Problem details:
Repeat each entry below exactly, omitting any picture it holds.

Records for processing:
---------------
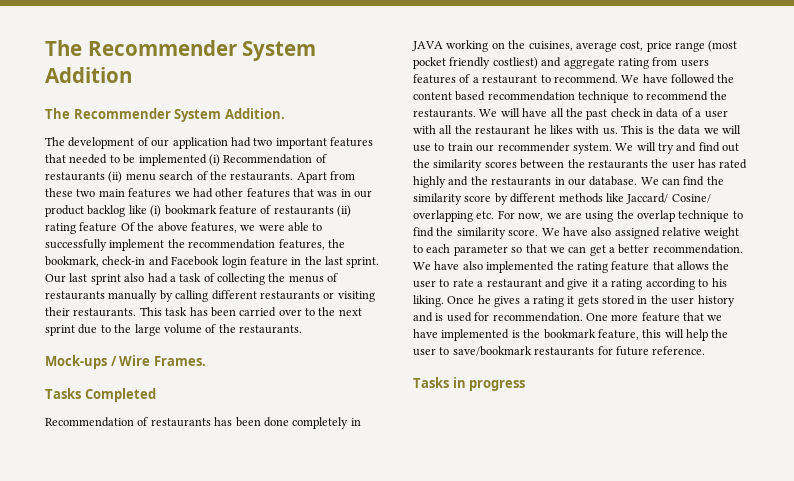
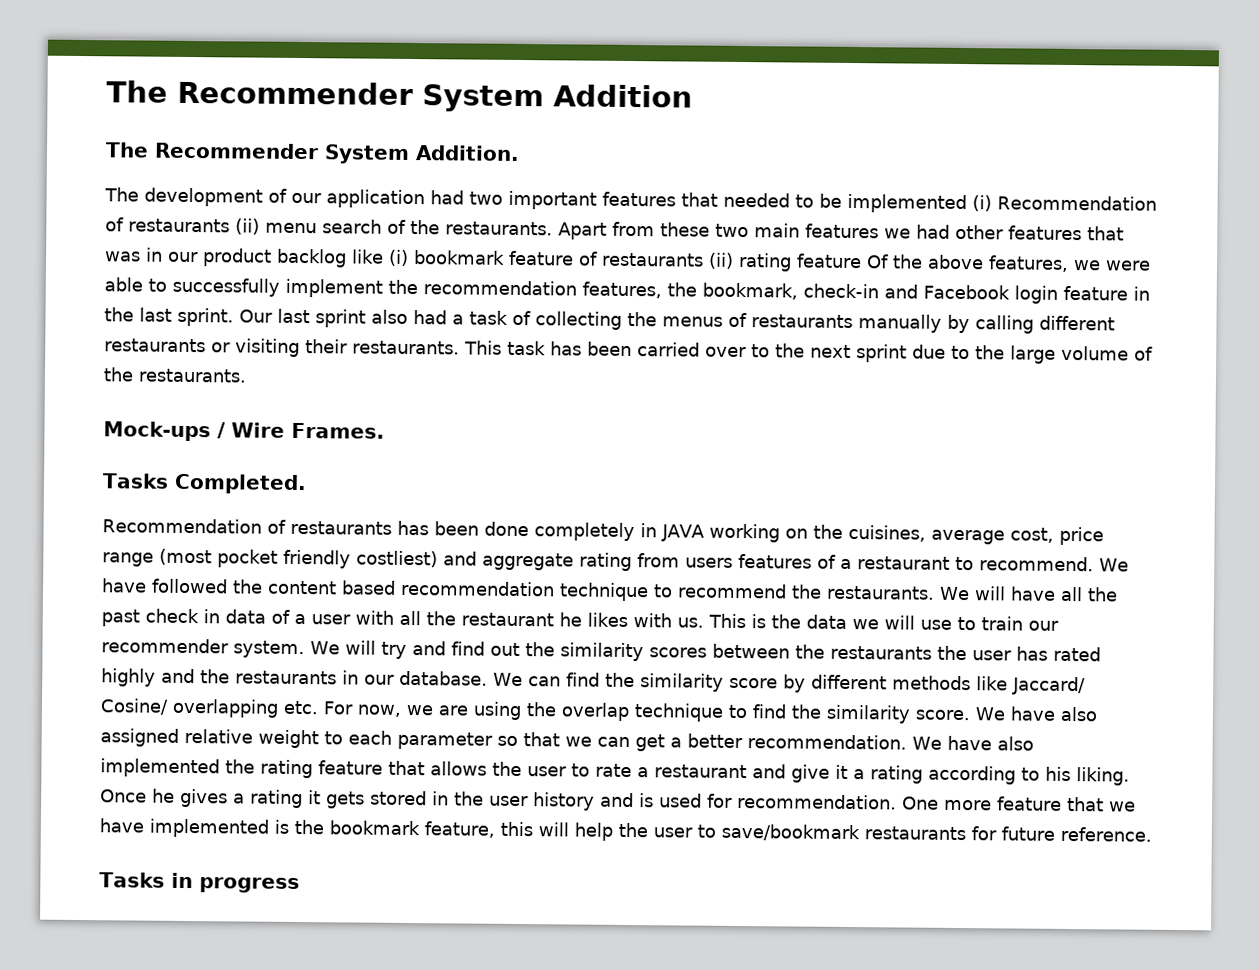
- Tasks Completed
+ Tasks Completed.

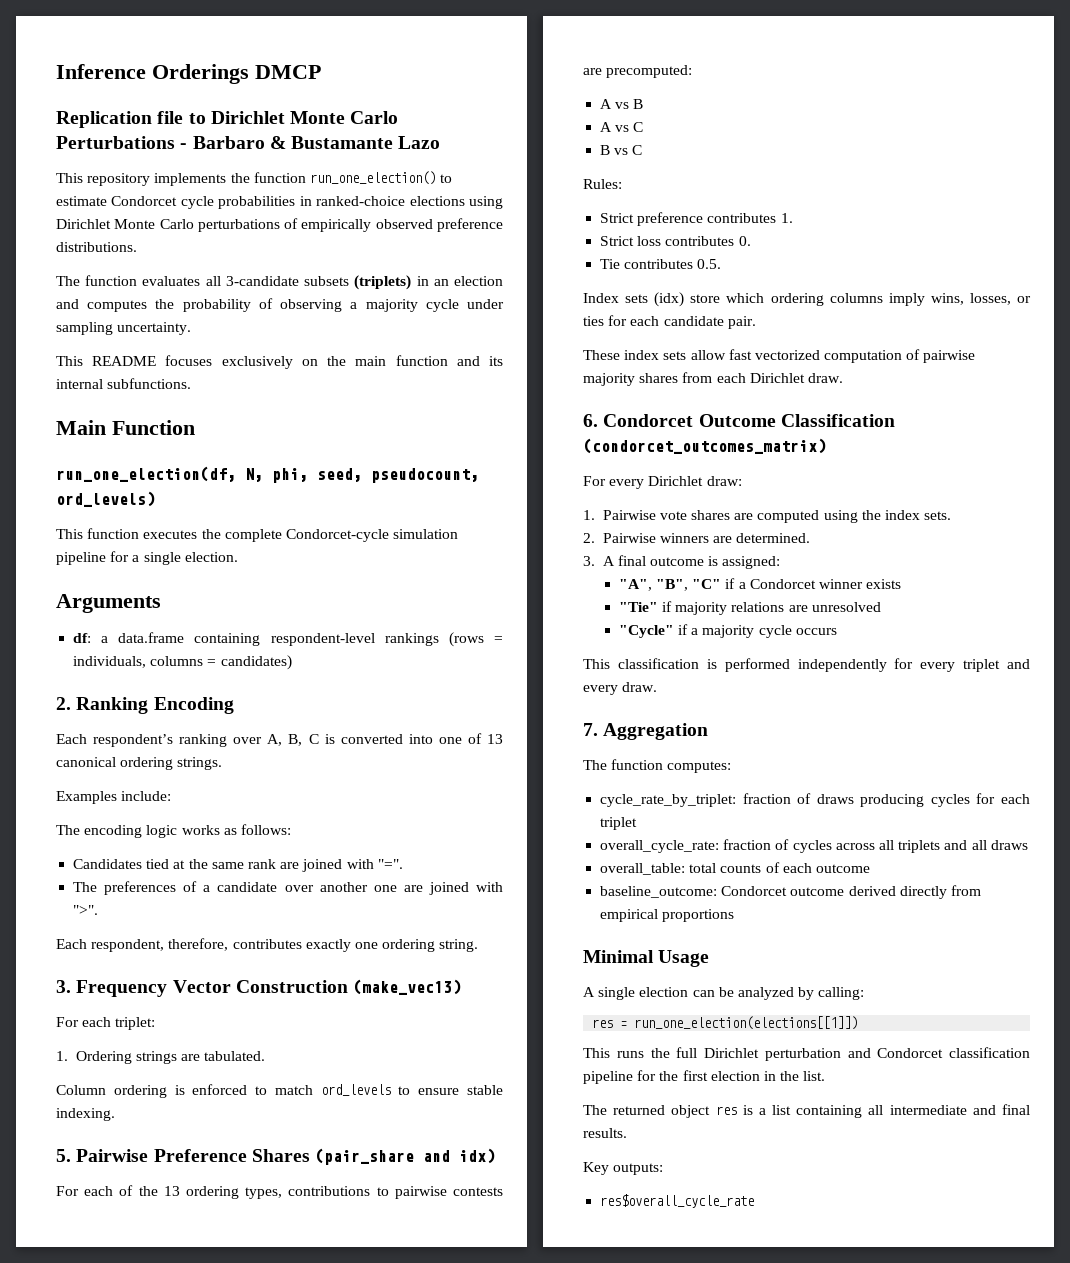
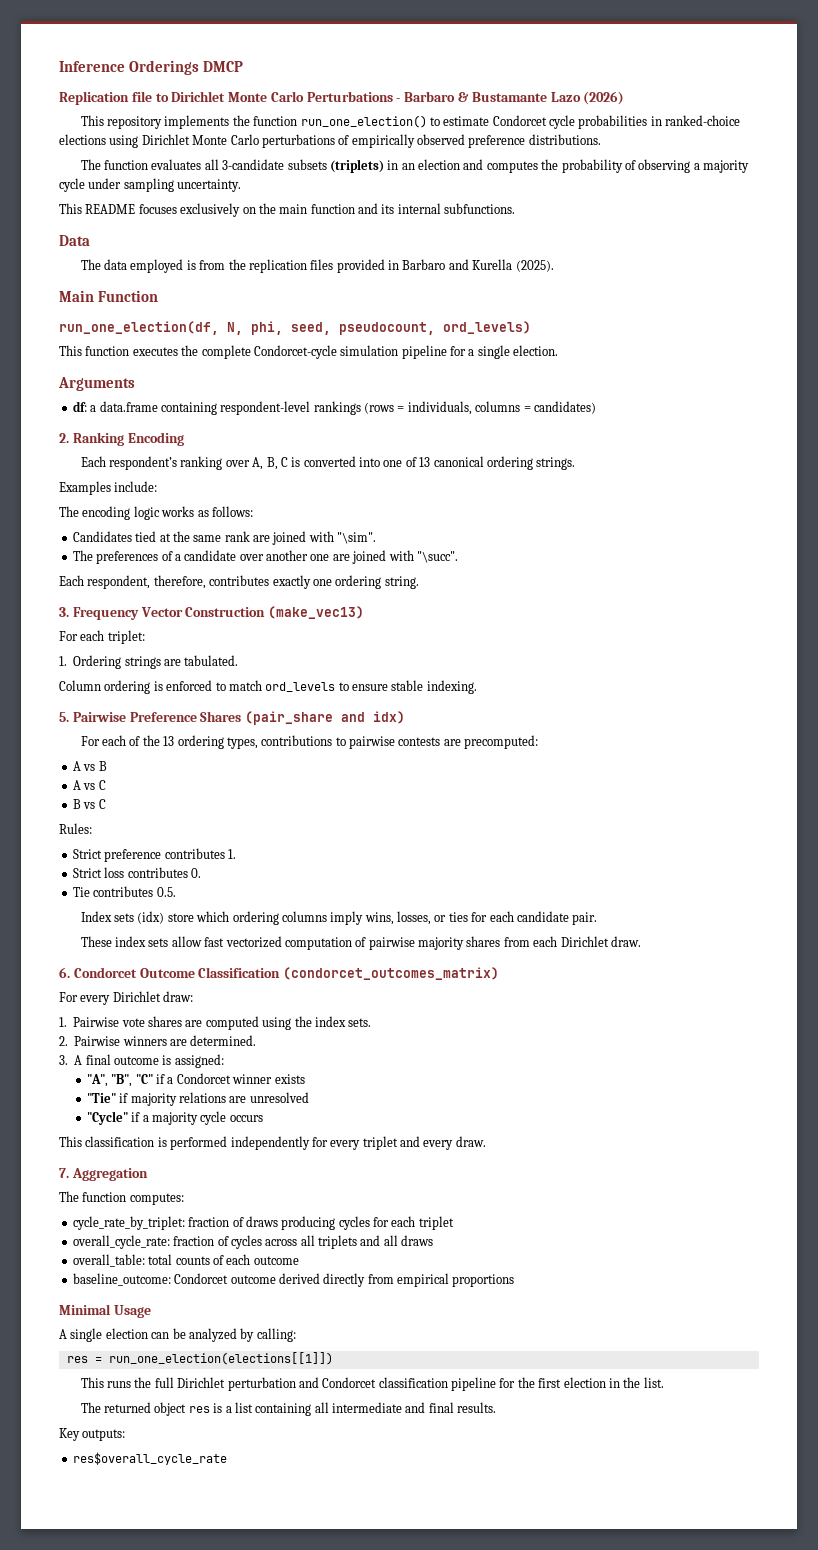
- Replication file to Dirichlet Monte Carlo Perturbations - Barbaro & Bustamante Lazo
+ Replication file to Dirichlet Monte Carlo Perturbations - Barbaro & Bustamante Lazo (2026)
+ Data
+ The data employed is from the replication files provided in Barbaro and Kurella (2025).
- Candidates tied at the same rank are joined with "=".
+ Candidates tied at the same rank are joined with "\sim".
- The preferences of a candidate over another one are joined with ">".
+ The preferences of a candidate over another one are joined with "\succ".

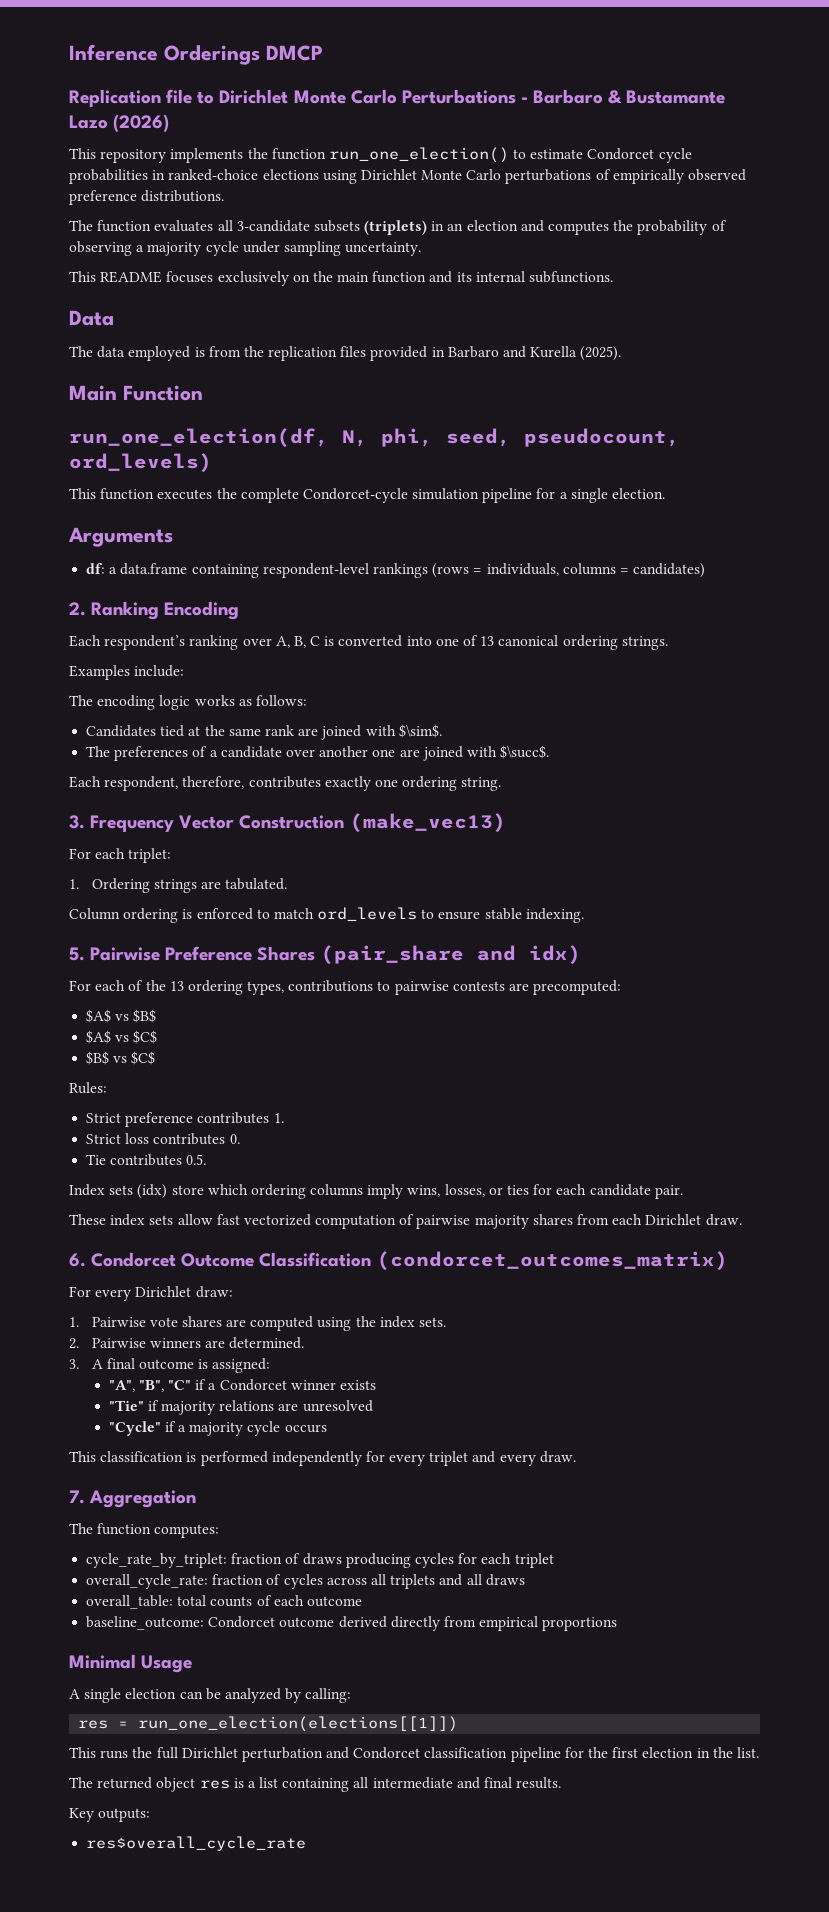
- Candidates tied at the same rank are joined with "\sim".
+ Candidates tied at the same rank are joined with $\sim$.
- The preferences of a candidate over another one are joined with "\succ".
+ The preferences of a candidate over another one are joined with $\succ$.
- A vs B
- A vs C
- B vs C
+ $A$ vs $B$
+ $A$ vs $C$
+ $B$ vs $C$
---------------
Exercise result:
- Tasks Completed
+ Tasks Completed.

- Replication file to Dirichlet Monte Carlo Perturbations - Barbaro & Bustamante Lazo
+ Replication file to Dirichlet Monte Carlo Perturbations - Barbaro & Bustamante Lazo (2026)
+ Data
+ The data employed is from the replication files provided in Barbaro and Kurella (2025).
- Candidates tied at the same rank are joined with "=".
+ Candidates tied at the same rank are joined with "\sim".
- The preferences of a candidate over another one are joined with ">".
+ The preferences of a candidate over another one are joined with "\succ".

- Candidates tied at the same rank are joined with "\sim".
+ Candidates tied at the same rank are joined with $\sim$.
- The preferences of a candidate over another one are joined with "\succ".
+ The preferences of a candidate over another one are joined with $\succ$.
- A vs B
- A vs C
- B vs C
+ $A$ vs $B$
+ $A$ vs $C$
+ $B$ vs $C$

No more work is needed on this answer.